The North American auto parts market is not alone in experiencing difficult times in the early years of the twenty-first century.

“Fully one-third of auto suppliers, globally, are in financial distress, with 41 percent in the Americas, 24 percent in Europe, and 32 percent in Asia,” reported Neil DeKoker, president of the Original Equipment Supplier Association (OESA), in a presentation made in August of 2006 at a conference on “Rationalizing the Automotive Supplier Industry: Carving Out Profit from M&A [monitoring and evaluation] Activity.”

In its 2006/2007 Industry Review, the OESA reported a 7.3 percent decline in the total world original equipment parts market in 2005 ($781.7 billion) compared to 2004 ($843 billion) after several years of growth, including a 10 percent increase in 2003. Over the longer term, the world market is expected to experience growth, and is expected to exceed $1 trillion annually by 2010. Domestic shipments of automotive and truck parts were reported by the Census Bureau as valued at $200.3 billion dollars, up from $174.6 billion in 1997. The growth rate in this period was 1.73 percent annually, sales are cyclical. In the 1997 to 2005 period, the highest shipments were realized in 2000. Shipments dropped sharply in 2001 as a brief recessionary period set in. By 2005 the industry had again almost reached its 2000 peak in this period.

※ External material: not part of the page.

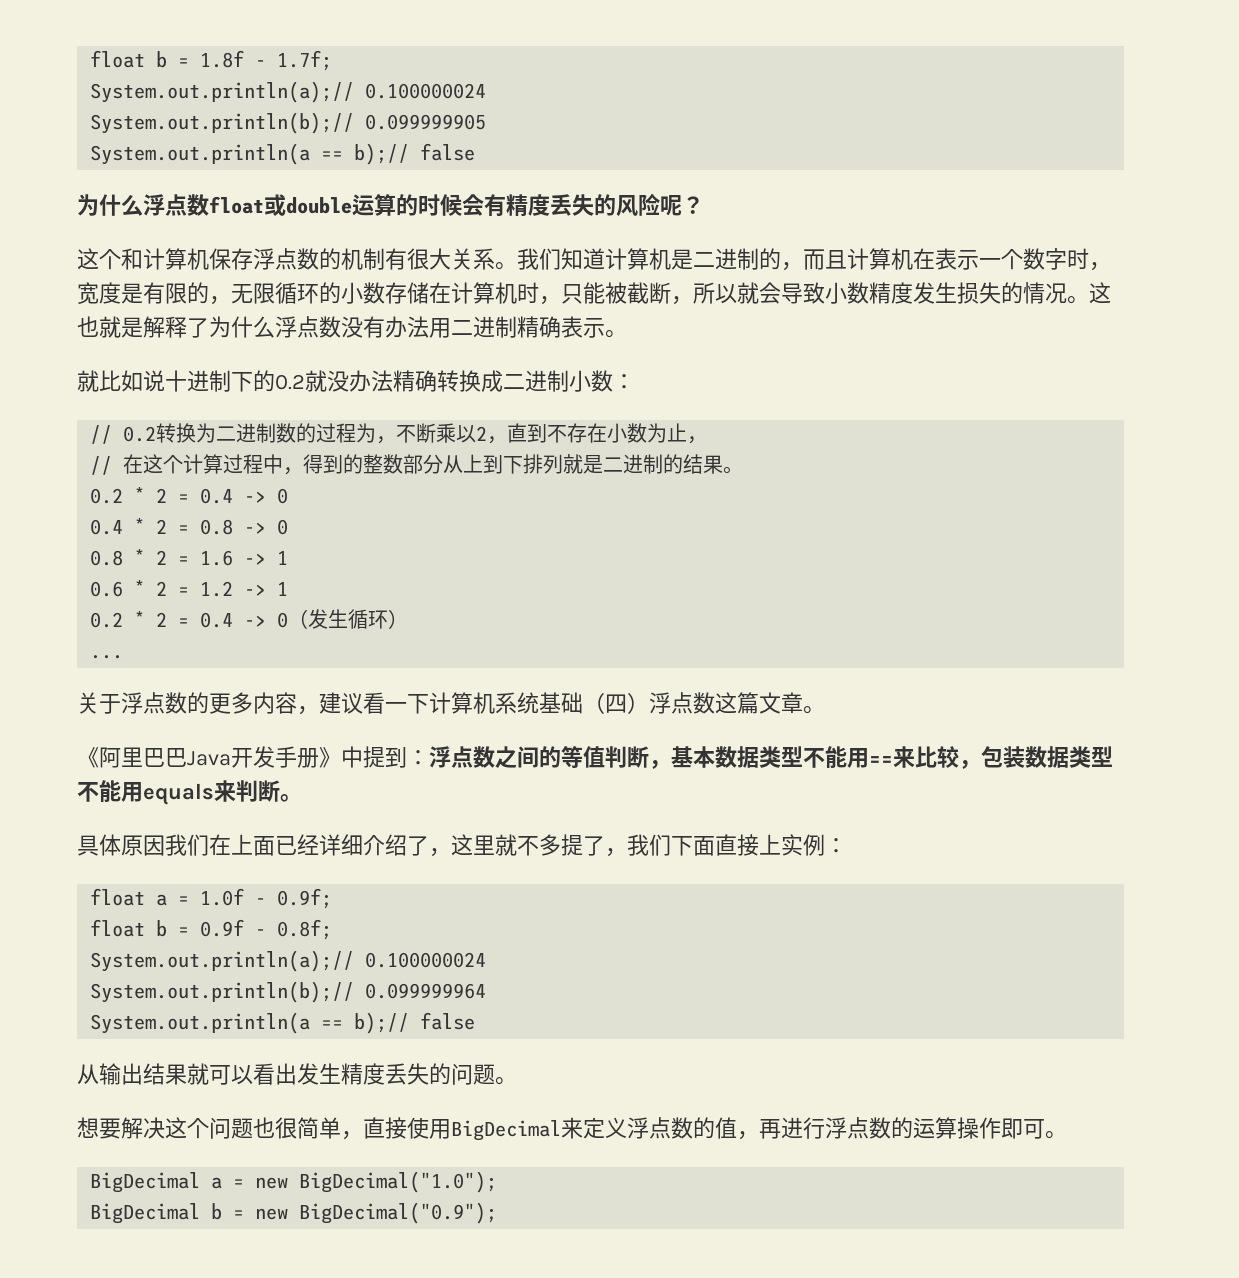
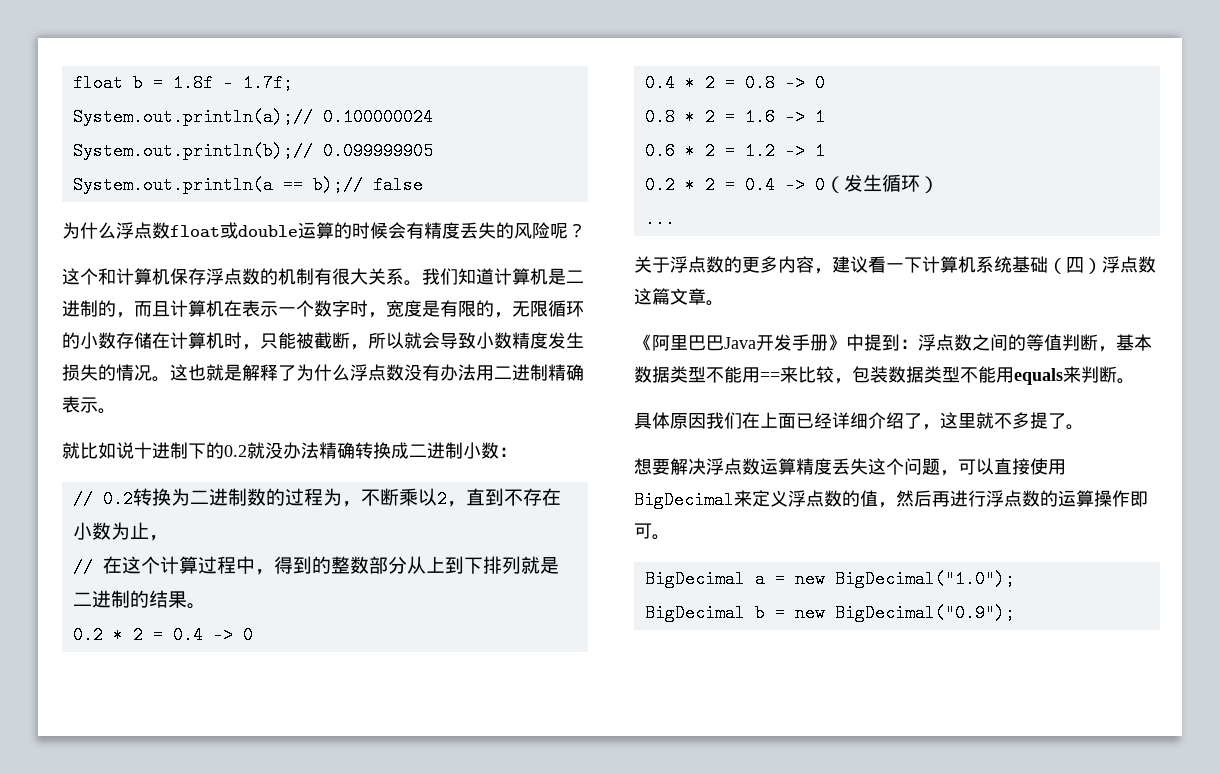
[605,834,847,857] [90,888,333,909] [90,919,333,940] [90,950,487,972] [90,981,487,1003] [90,1012,476,1034] [77,1063,517,1085] [77,1117,363,1140] ，我们下面直接上实例： // float a = 1.0f - 0.9f; // float b = 0.9f - 0.8f; // System.out.println(a);// 0.100000024 // System.out.println(b);// 0.099999964 // System.out.println(a == b);// false // 从输出结果就可以看出发生精度丢失的问题。 // 想要解决这个问题也很简单， -> [1066,424,1084,430] [634,458,994,476] 。 // 想要解决浮点数运算精度丢失这个问题，可以
(759, 1135) none -> [896,490,932,507] 然后

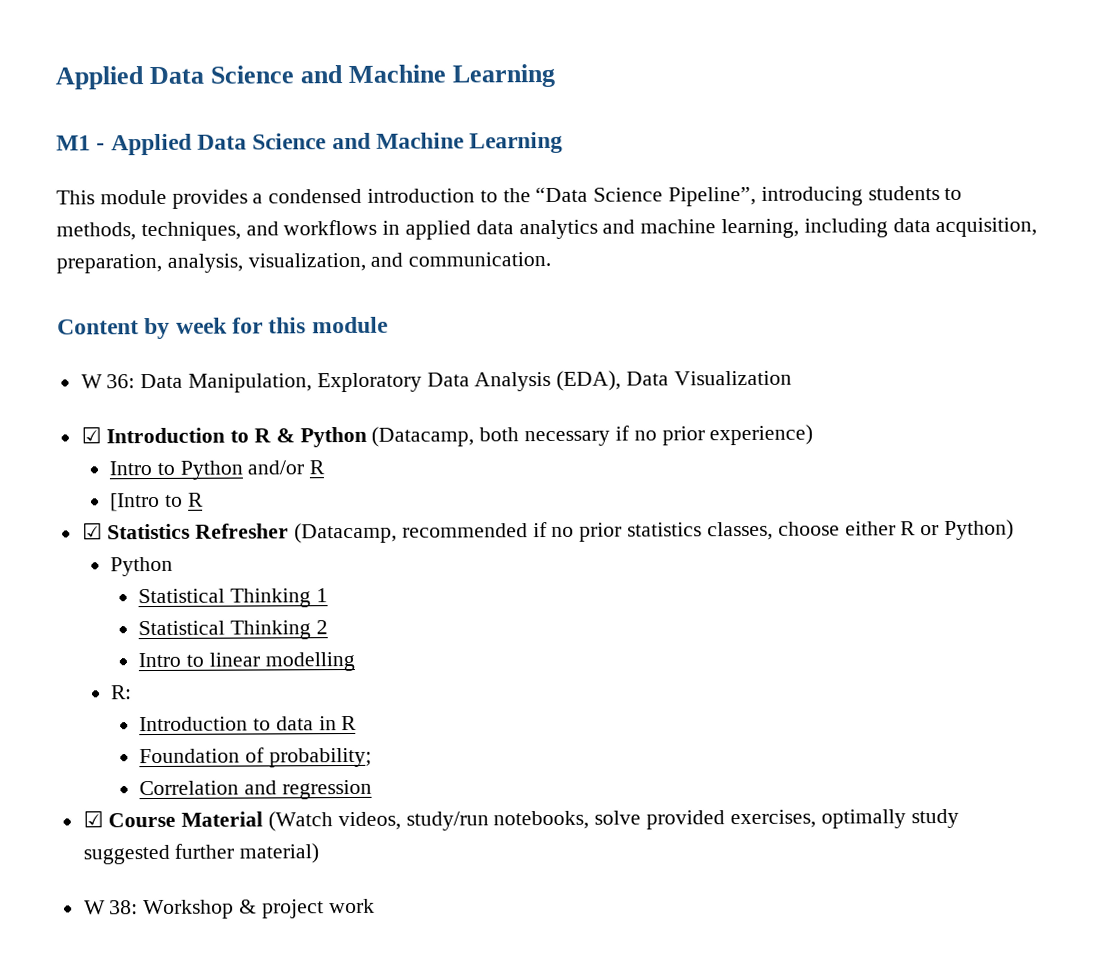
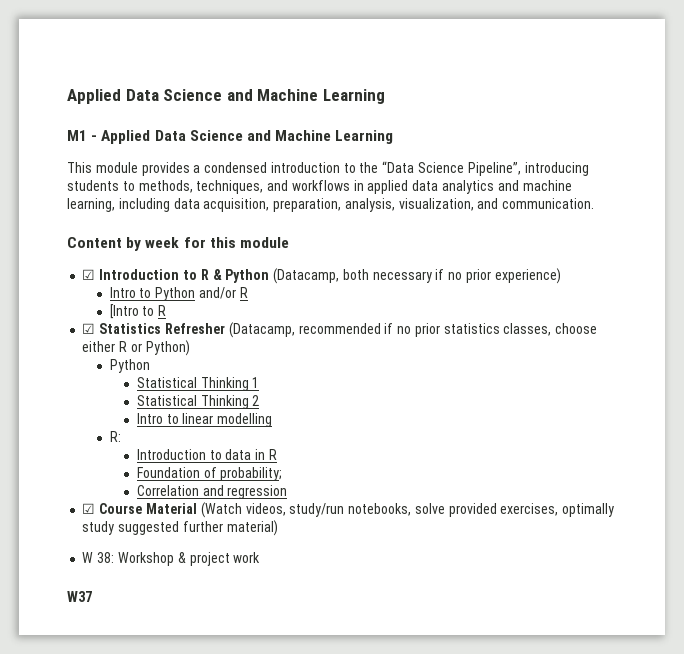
[80,370,792,393] // W 36: Data Manipulation, Exploratory Data Analysis (EDA), Data Visualization -> (289, 242) none
(375, 906) none -> [67,591,92,602] // W37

The U.S. new car and truck market (as contrasted to parts) was one of only two major markets in the world to lose ground, with sales fading 2.5 percent from 16.95 million vehicles in 2005 to 16.52 million vehicles in 2006. Japan was the other declining market. Japanese demand fell 2.5 percent from 5.73 million vehicles in 2005 to 5.59 million in 2006. Western Europe, the largest automotive market in the world, managed to grow slightly during 2006-0.8 percent from 16.52 million units in 2005 to 16.65 million in 2006. The emerging markets of the world, on the other hand, experienced more robust growth-other European countries were up a combined 8.1 percent; Brazil and Argentina, 13.3 percent, and the other markets of the world, 14.6 percent. These anemic sales figures for new vehicles plus increasing pressure from auto parts suppliers in emerging economies were key contributors to the slow growth shown by domestic auto parts suppliers.

Exports from emerging economies countries have been growing at an annual rate of 20.1 percent, well above the export growth rate from more industrialized countries (12.7%). Automotive parts trade with China is an example of the impact imports from emerging economies can have. This trade has grown significantly. The United States imported $1.6 billion worth of auto parts from China in the year 2000. Seven years later, in 2006 the United States imported $6.9 billion worth of auto parts from China, an increase of 313 percent or nearly a 50 percent increase annually during the first years of the twenty-first century.